## [Information given]
..........

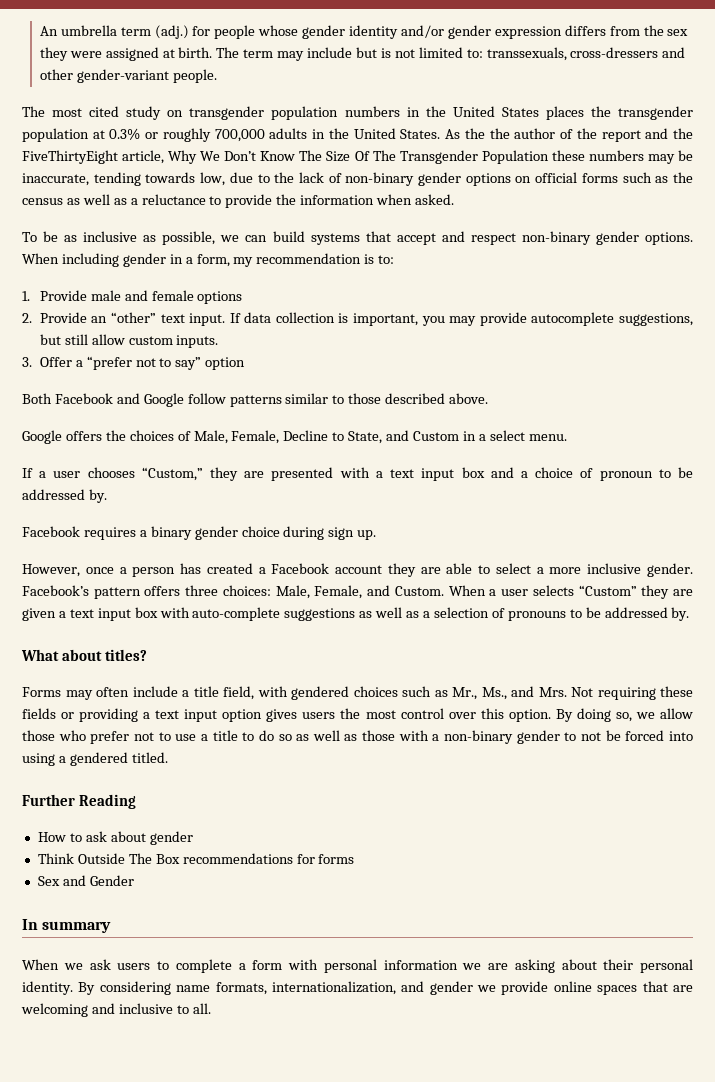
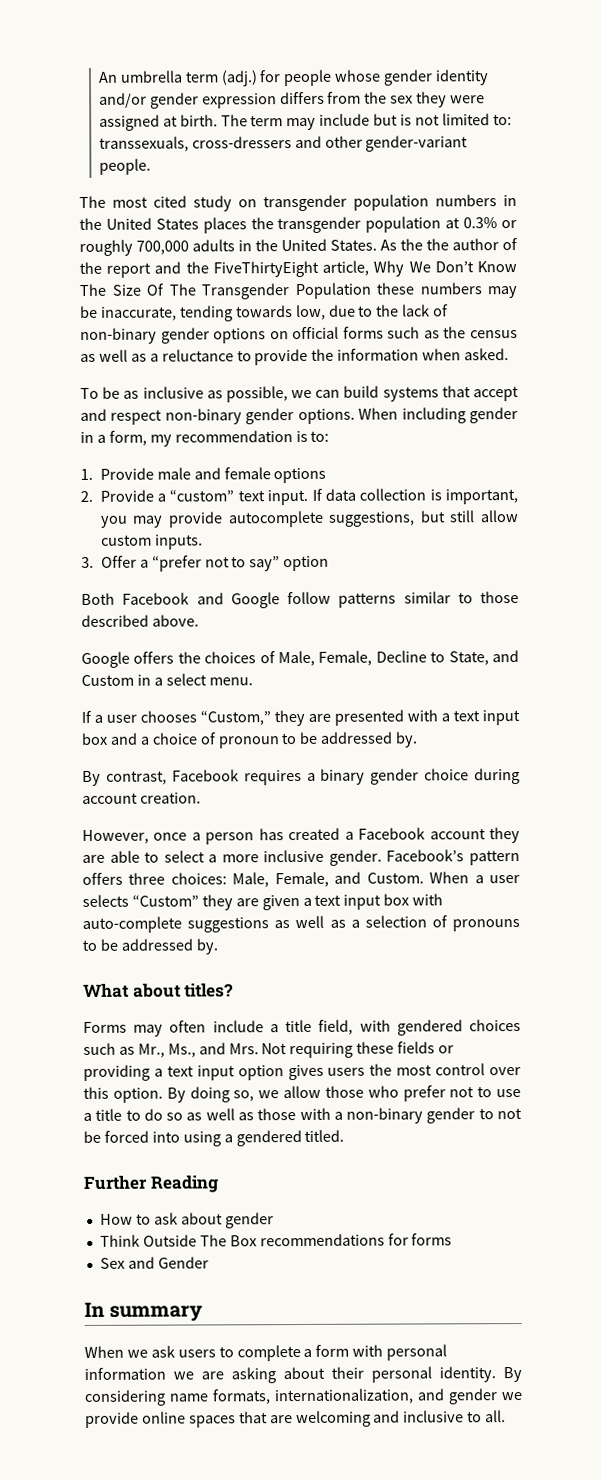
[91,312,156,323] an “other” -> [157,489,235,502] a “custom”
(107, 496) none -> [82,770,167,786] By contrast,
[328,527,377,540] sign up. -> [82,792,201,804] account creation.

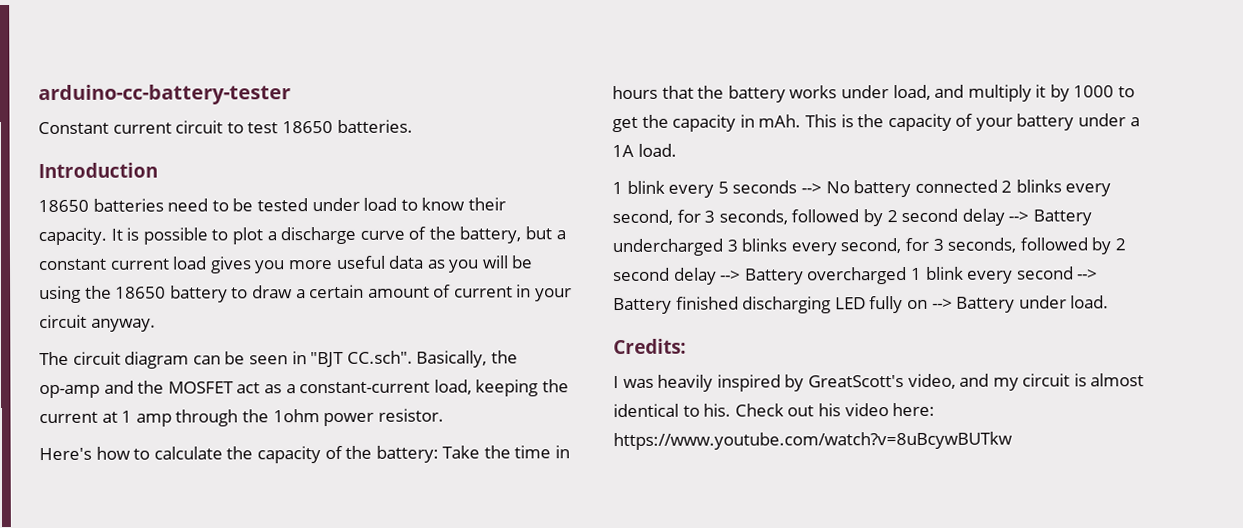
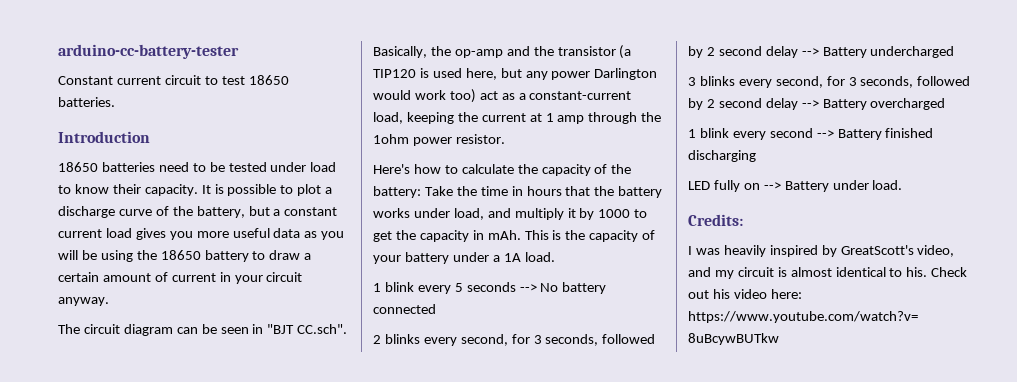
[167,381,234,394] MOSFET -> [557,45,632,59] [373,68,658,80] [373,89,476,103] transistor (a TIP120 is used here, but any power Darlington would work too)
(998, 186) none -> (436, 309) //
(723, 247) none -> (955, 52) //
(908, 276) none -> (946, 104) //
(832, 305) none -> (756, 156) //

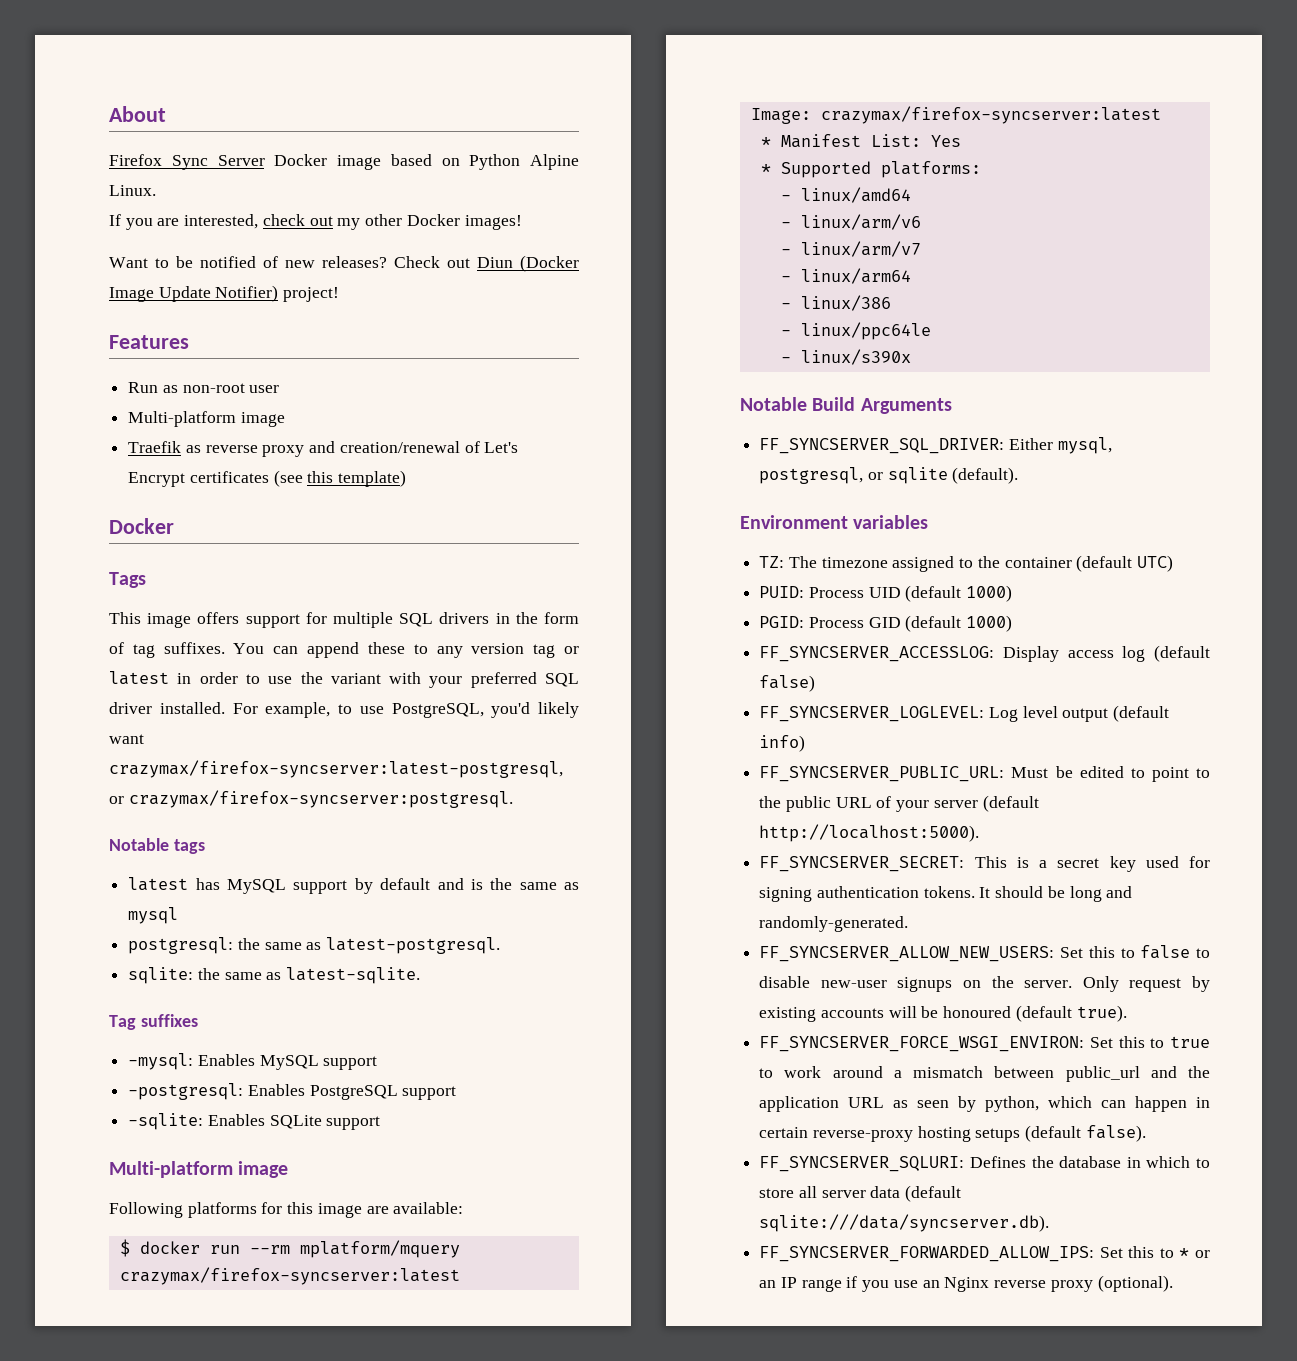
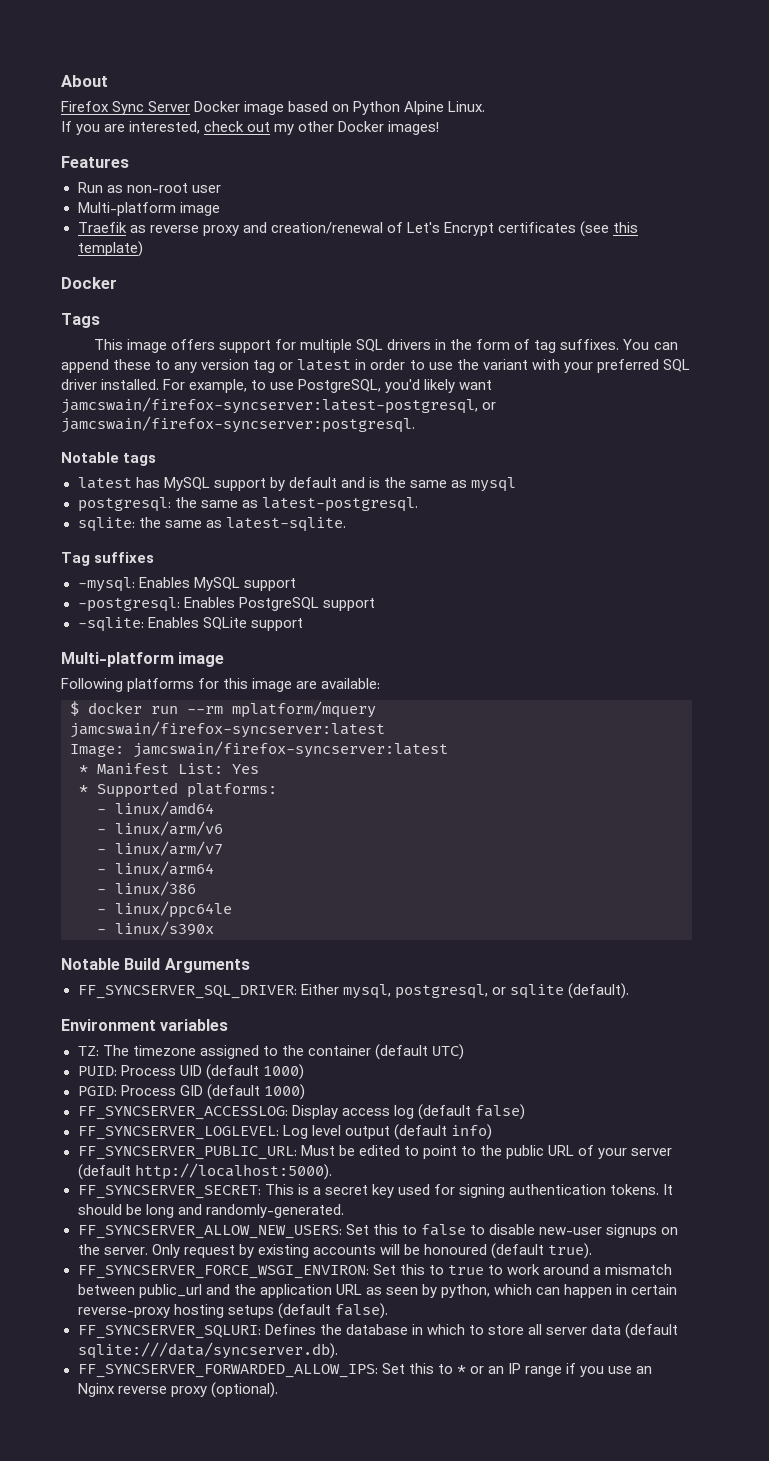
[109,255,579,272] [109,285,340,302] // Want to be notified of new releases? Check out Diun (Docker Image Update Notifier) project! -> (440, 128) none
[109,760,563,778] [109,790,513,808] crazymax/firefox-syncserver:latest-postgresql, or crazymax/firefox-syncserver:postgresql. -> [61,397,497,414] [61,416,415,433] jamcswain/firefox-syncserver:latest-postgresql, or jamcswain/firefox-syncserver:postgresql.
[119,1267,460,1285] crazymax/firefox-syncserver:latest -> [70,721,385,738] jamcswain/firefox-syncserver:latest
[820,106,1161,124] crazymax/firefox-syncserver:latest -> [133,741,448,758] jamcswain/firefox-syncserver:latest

..........

## [To do]
Set down the material above exactly. Skip any picture.

## [Response to this task]
[91,312,156,323] an “other” -> [157,489,235,502] a “custom”
(107, 496) none -> [82,770,167,786] By contrast,
[328,527,377,540] sign up. -> [82,792,201,804] account creation.

[167,381,234,394] MOSFET -> [557,45,632,59] [373,68,658,80] [373,89,476,103] transistor (a TIP120 is used here, but any power Darlington would work too)
(998, 186) none -> (436, 309) //
(723, 247) none -> (955, 52) //
(908, 276) none -> (946, 104) //
(832, 305) none -> (756, 156) //

[109,255,579,272] [109,285,340,302] // Want to be notified of new releases? Check out Diun (Docker Image Update Notifier) project! -> (440, 128) none
[109,760,563,778] [109,790,513,808] crazymax/firefox-syncserver:latest-postgresql, or crazymax/firefox-syncserver:postgresql. -> [61,397,497,414] [61,416,415,433] jamcswain/firefox-syncserver:latest-postgresql, or jamcswain/firefox-syncserver:postgresql.
[119,1267,460,1285] crazymax/firefox-syncserver:latest -> [70,721,385,738] jamcswain/firefox-syncserver:latest
[820,106,1161,124] crazymax/firefox-syncserver:latest -> [133,741,448,758] jamcswain/firefox-syncserver:latest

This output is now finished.